**BRIEF:** A faithful copy is required: retype the records from their first line through the line with "and identify inefficiencies.", and omit the pictures.
[Start of Attachment]
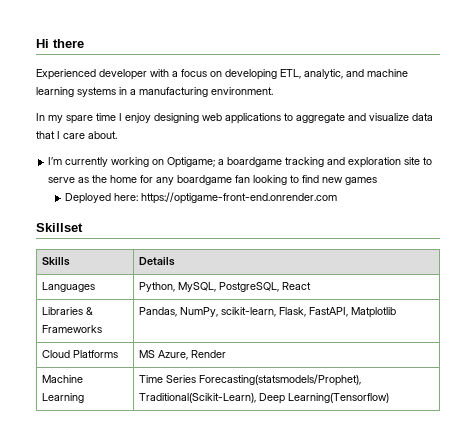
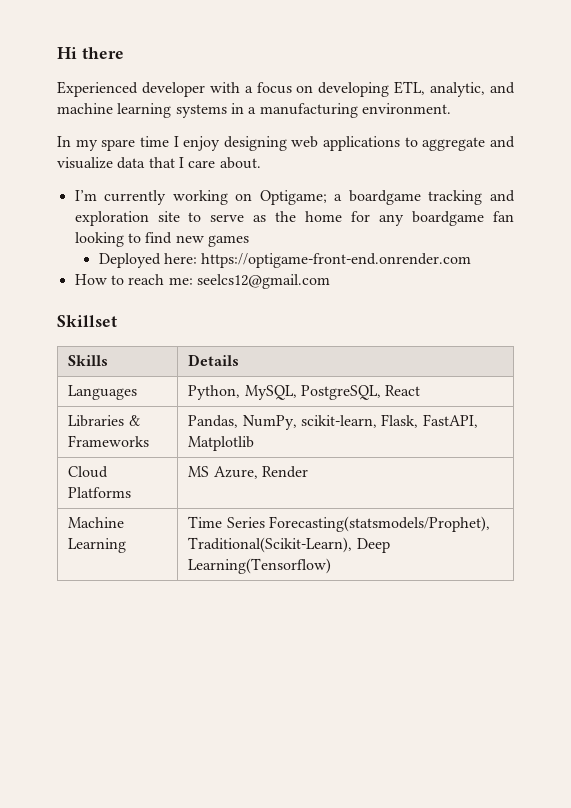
+ How to reach me: seelcs12@gmail.com

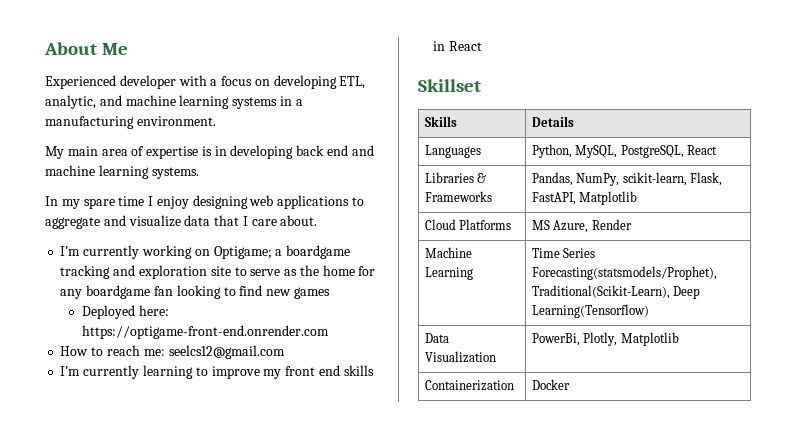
- Hi there
+ About Me
+ My main area of expertise is in developing back end and machine learning systems.
+ I’m currently learning to improve my front end skills in React
+ Data Visualization | PowerBi, Plotly, Matplotlib
+ Containerization | Docker

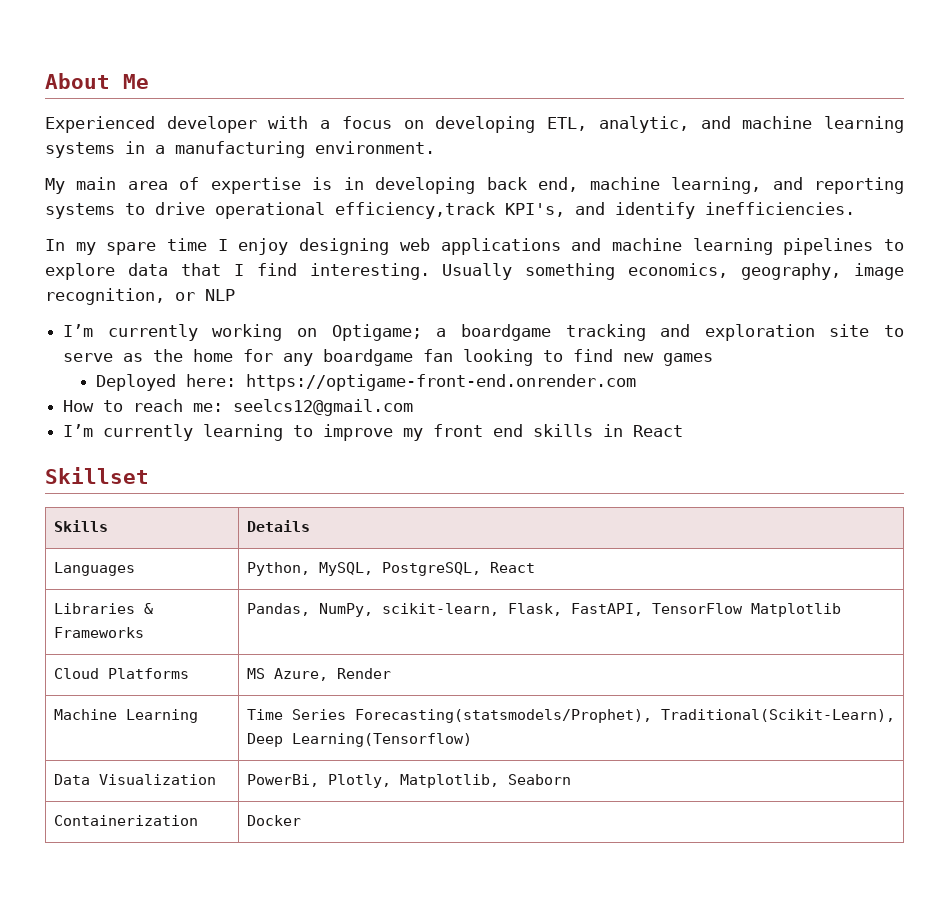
- My main area of expertise is in developing back end and machine learning systems.
+ My main area of expertise is in developing back end, machine learning, and reporting systems to drive operational efficiency,track KPI's, and identify inefficiencies.
- In my spare time I enjoy designing web applications to aggregate and visualize data that I care about.
+ In my spare time I enjoy designing web applications and machine learning pipelines to explore data that I find interesting. Usually something economics, geography, image recognition, or NLP
- Libraries & Frameworks | Pandas, NumPy, scikit-learn, Flask, FastAPI, Matplotlib
+ Libraries & Frameworks | Pandas, NumPy, scikit-learn, Flask, FastAPI, TensorFlow Matplotlib
- Data Visualization | PowerBi, Plotly, Matplotlib
+ Data Visualization | PowerBi, Plotly, Matplotlib, Seaborn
[End of Attachment]
**OUTPUT:**
+ How to reach me: seelcs12@gmail.com

- Hi there
+ About Me
+ My main area of expertise is in developing back end and machine learning systems.
+ I’m currently learning to improve my front end skills in React
+ Data Visualization | PowerBi, Plotly, Matplotlib
+ Containerization | Docker

- My main area of expertise is in developing back end and machine learning systems.
+ My main area of expertise is in developing back end, machine learning, and reporting systems to drive operational efficiency,track KPI's, and identify inefficiencies.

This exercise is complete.